Türk eğitim sistemine özgü üç model
Bakan Avcı, Türk eğitim sisteminde bugüne kadar ikisi akamete uğramış, biri hâlen yaşamını sürdüren üç özgün model bulunduğunu belirtti.
Bunlardan ilkinin köy enstitüleri, diğerinin ise maarif kolejleri olduğunu ifade eden Bakan Avcı, köy enstitüleri girişiminin çok iyi düşünülmüş bir proje olmasına karşın zaman içinde akamete uğratıldığını, 1956 yılında kurulan maarif kolejlerinin de önce Anadolu liselerine dönüştürülerek ve sonrasında sayısı artırılarak yozlaştığını söyledi.
"İmam hatip liselerinde sayısal ölçek iyi gözetilmeli"
Türkiye´nin hâlâ işlevini devam ettiren üçüncü orijinal eğitim girişiminin ise imam hatip liseleri olduğunu belirten Bakan Avcı şunları kaydetti: "O da bugün Anadolu liselerinin, maarif kolejlerini yüzeyselleştirmesi gibi sayısal ölçekler iyi gözetilmezse yozlaşma tehlikesiyle karşı karşıyadır ama çok Türkiye'ye özgü bir modeldir ve Türkiye´de eğer bir takım başka ülkelerde görüldüğü türden ekstremist akımlar neşvünema imkânı bulamadıysa bunda orijinal Türk deneyiminin de payı vardır."

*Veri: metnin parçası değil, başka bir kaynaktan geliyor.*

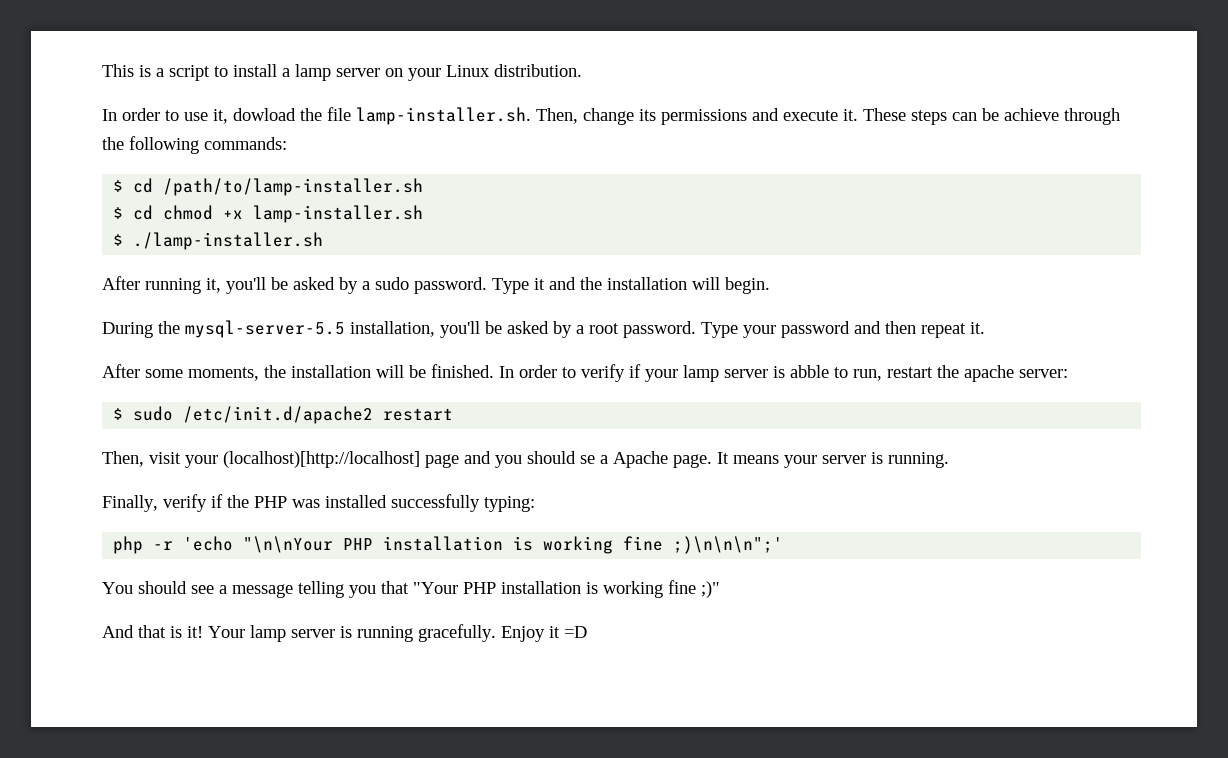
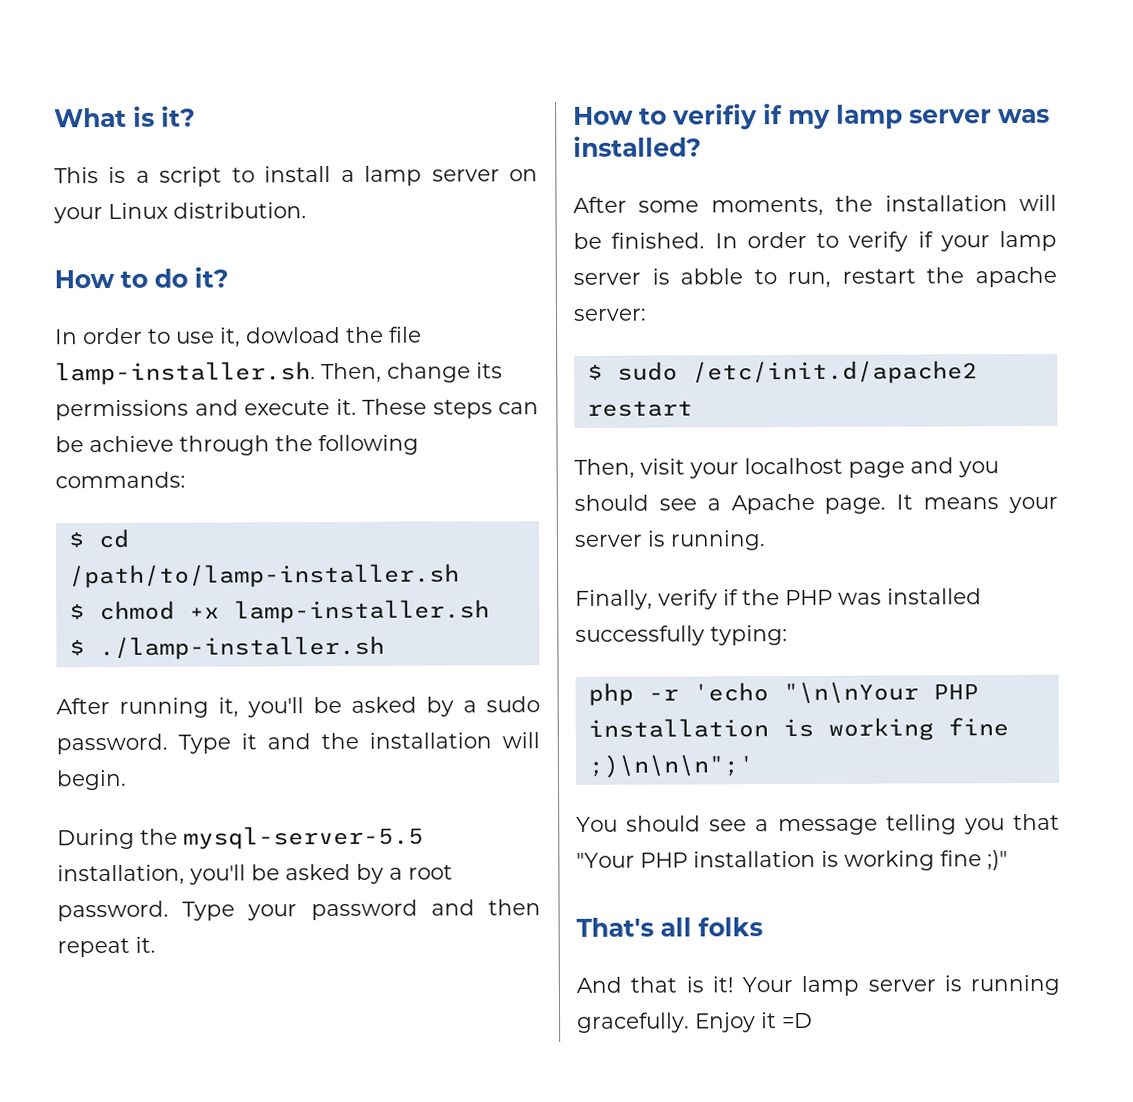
(102, 70) none -> [54,105,196,128] What is it? //
(582, 70) none -> [54,266,229,289] // How to do it?
[133,205,154,220] cd -> (85, 611) none
(985, 328) none -> [573,103,1050,130] [573,135,702,157] // How to verifiy if my lamp server was installed?
[223,451,420,468] (localhost)[http://localhost] -> [744,457,843,475] localhost
[580,455,595,464] se -> [658,498,697,511] see
(720, 589) none -> [576,917,763,937] // That's all folks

"Üniversiteler ortaokuldan kendi öğrencilerini yetiştirsin"
Bakan Avcı, vakıf üniversitelerine bu anlamda dördüncü bir girişim olarak, Galatasaray Lisesi ve Galatasaray Üniversitesi arasındaki ilişki gibi açacakları ortaokul ve liselerle ortaöğretimden itibaren öğrenci yetiştirmelerini önerdi.
Bunun, Türkiye´deki üniversitelerin genel şikâyetlerinden biri olan öğrencilerin yeterli donanımla gelmemeleri sorununa da çözüm sunacağını ifade eden Bakan Avcı şöyle devam etti: "Söz gelimi Yaşar Üniversitesi ama pekâlâ Kâtip Çelebi Üniversitesi de diğer üniversitelerimiz de sadece kendilerine öğrenci yetiştirmek üzere, ortaöğretim kurumları açmalıdırlar. Yani buradan mezun olan öğrenci, tıpkı Galatasaray örneğinde olduğu gibi Yaşar Üniversitesi'ne sınavsız girer ama Yaşar Üniversitesi'nin lisans ve hatta yüksek lisans programlarında göreceği eğitime çok hazırlıklı gelmiş olur."
Bu konuda Bakanlık olarak her türlü desteği vermeye hazır olduklarını ifade eden Bakan Avcı, konuşmasının sonunda İzmir´de okuyan ve okuyacak öğrencilere Ahmet Sipahioğlu´nun Tepeli Taklak kitabını okumalarını tavsiye etti.
Panelde ayrıca, İzmir Üniversiteler Platformu Dönem Başkanı ve İzmir Katip Çelebi Üniversitesi Rektörü Prof. Dr. Galip Akhan da platform çalışmaları hakkında bilgi verdi. Yaşar Üniversitesi Rektörü Prof. Dr. Murat Barkan ise, "Uluslararası Üniversite Kentleri" içerikli bir sunum yaptı.